* [WORK ITEM]
Below are some records; work out how many of their lines contain "icon" and give the number only.

* [Web page edit records]
--- START ---
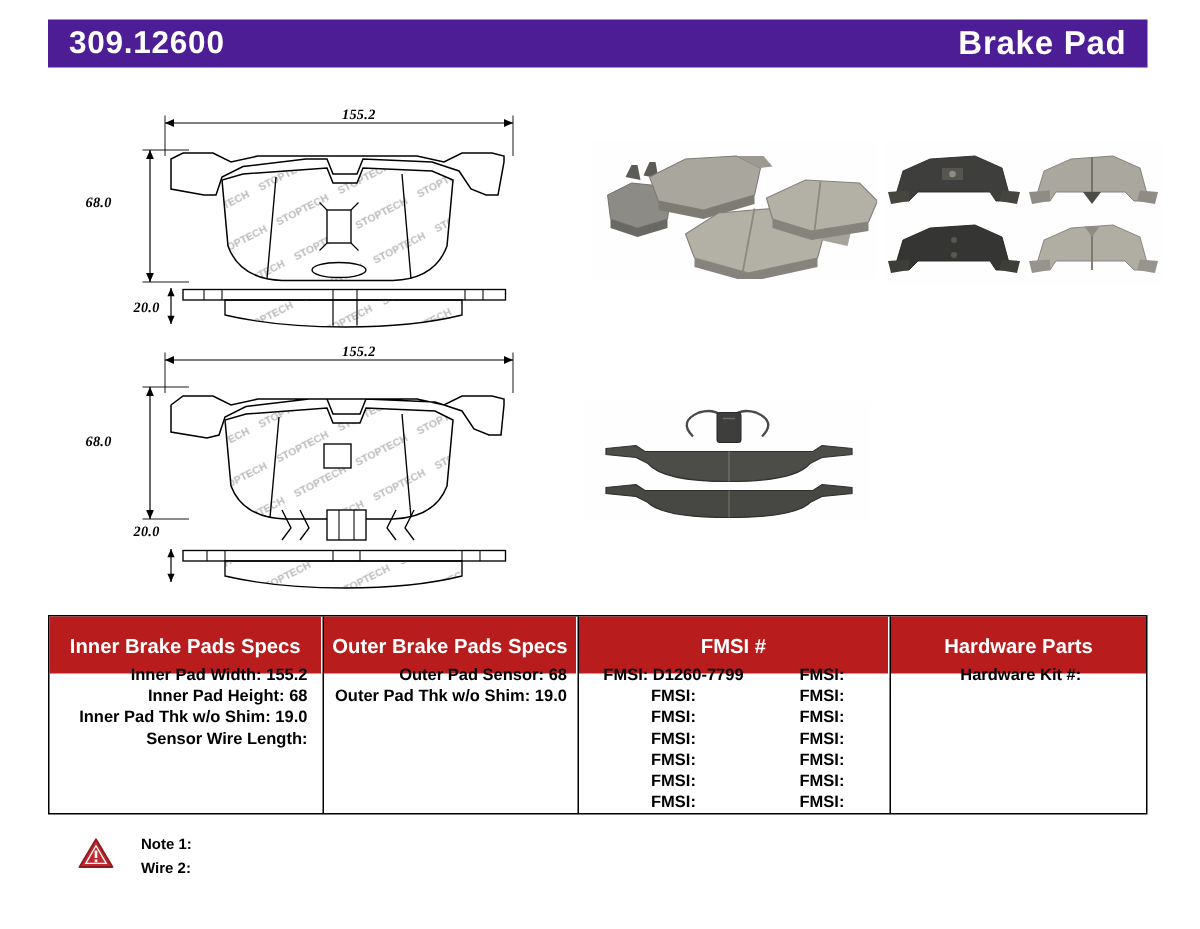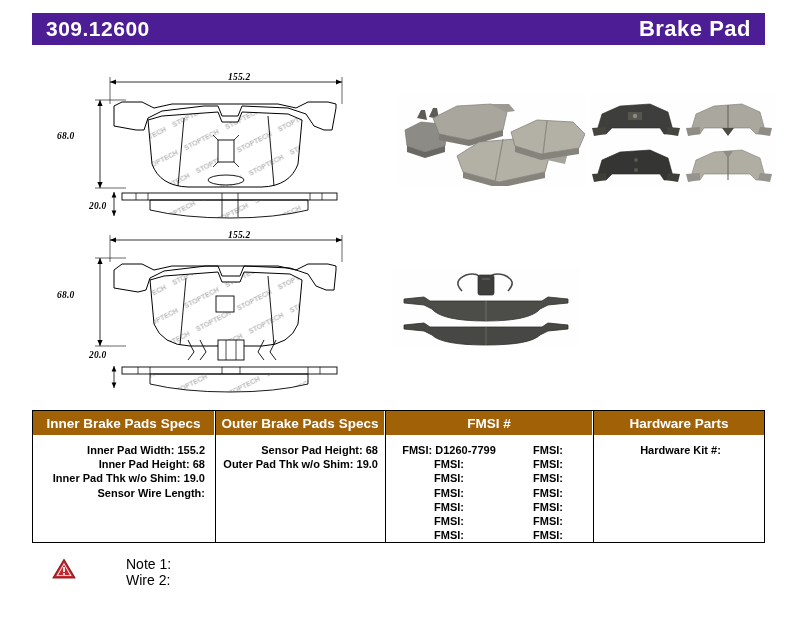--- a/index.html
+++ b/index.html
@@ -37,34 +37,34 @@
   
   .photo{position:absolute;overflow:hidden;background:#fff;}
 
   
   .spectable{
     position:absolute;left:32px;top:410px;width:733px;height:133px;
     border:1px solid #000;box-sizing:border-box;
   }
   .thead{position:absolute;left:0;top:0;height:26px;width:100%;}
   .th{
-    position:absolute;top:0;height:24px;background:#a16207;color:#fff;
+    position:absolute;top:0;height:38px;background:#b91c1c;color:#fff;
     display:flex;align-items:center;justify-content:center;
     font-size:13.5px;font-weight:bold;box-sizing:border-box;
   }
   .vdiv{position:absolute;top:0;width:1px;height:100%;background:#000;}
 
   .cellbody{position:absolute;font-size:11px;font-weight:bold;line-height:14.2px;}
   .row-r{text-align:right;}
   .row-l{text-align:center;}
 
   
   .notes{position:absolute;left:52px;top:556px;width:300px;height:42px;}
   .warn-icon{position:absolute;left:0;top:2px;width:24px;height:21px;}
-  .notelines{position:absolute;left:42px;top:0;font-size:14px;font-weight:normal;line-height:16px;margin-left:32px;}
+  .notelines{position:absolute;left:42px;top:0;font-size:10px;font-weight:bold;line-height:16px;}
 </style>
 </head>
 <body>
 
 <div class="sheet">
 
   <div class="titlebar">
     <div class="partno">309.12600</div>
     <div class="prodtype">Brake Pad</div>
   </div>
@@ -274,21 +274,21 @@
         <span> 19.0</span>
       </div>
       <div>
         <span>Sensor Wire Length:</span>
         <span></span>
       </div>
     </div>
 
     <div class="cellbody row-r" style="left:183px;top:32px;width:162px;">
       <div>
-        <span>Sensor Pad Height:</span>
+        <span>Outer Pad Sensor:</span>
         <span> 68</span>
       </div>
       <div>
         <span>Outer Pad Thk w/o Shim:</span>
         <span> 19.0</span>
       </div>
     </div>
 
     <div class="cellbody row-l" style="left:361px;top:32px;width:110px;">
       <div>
--- END ---
--- START ---
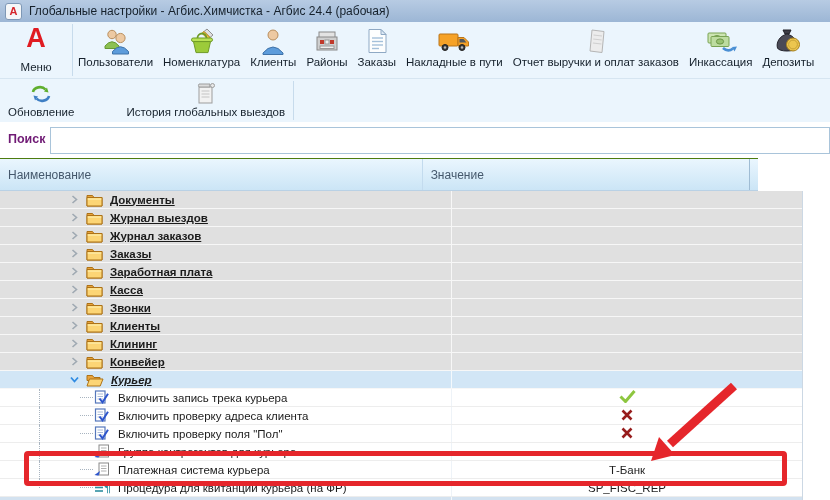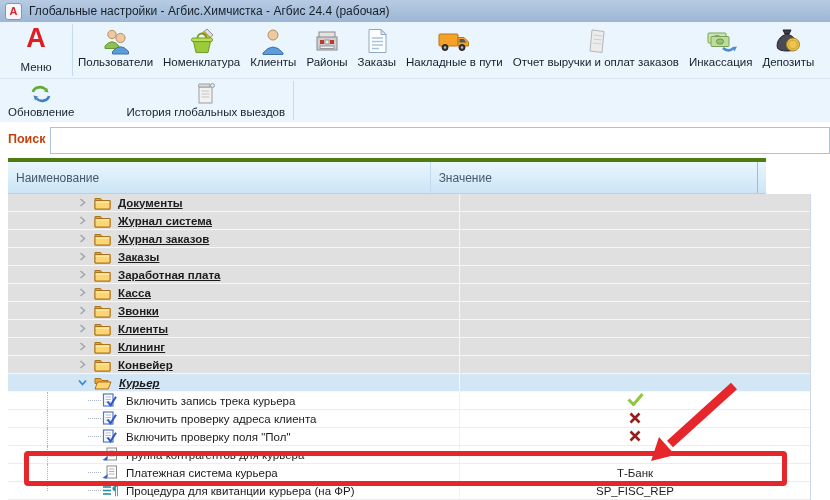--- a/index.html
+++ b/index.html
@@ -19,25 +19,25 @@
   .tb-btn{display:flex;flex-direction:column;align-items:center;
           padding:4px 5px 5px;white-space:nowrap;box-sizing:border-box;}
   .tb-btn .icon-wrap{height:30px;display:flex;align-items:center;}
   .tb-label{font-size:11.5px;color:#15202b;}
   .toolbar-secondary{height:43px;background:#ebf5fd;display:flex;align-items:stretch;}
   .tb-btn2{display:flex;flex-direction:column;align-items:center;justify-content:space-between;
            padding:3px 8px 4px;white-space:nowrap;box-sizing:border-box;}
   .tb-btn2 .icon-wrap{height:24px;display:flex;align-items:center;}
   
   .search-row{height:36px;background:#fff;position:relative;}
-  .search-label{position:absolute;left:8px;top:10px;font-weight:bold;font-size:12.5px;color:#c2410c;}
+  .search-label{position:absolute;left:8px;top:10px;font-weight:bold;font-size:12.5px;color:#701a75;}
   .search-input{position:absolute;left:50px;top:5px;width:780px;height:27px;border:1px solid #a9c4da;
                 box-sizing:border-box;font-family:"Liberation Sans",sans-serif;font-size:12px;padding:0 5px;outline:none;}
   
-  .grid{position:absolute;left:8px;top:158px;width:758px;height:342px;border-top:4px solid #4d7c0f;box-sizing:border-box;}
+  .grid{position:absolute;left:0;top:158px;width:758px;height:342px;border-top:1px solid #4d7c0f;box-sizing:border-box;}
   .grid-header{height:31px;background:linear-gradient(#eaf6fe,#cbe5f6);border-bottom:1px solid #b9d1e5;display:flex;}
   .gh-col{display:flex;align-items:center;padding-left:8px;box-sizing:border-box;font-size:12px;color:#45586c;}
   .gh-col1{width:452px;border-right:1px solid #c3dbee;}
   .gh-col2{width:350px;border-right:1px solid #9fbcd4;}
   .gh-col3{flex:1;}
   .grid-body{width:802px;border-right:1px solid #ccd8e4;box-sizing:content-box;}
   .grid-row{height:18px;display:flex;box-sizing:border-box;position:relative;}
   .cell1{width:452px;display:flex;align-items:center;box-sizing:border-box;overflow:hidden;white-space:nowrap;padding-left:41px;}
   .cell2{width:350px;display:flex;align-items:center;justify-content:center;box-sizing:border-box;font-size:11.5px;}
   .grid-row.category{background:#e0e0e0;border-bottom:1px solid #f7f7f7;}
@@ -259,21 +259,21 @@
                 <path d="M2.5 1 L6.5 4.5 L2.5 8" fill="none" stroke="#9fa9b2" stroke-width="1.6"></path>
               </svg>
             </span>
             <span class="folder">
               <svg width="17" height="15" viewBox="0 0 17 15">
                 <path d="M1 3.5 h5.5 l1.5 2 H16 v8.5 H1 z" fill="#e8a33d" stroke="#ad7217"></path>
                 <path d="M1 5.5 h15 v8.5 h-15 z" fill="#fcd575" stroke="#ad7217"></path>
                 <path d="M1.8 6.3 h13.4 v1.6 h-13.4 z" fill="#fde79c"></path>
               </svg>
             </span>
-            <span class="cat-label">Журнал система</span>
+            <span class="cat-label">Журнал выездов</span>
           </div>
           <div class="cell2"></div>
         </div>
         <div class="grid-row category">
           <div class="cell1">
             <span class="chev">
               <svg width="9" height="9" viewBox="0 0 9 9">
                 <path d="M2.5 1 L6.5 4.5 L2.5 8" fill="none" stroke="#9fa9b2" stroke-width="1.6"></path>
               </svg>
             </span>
--- END ---
* [PROBLEM SOLUTION]
3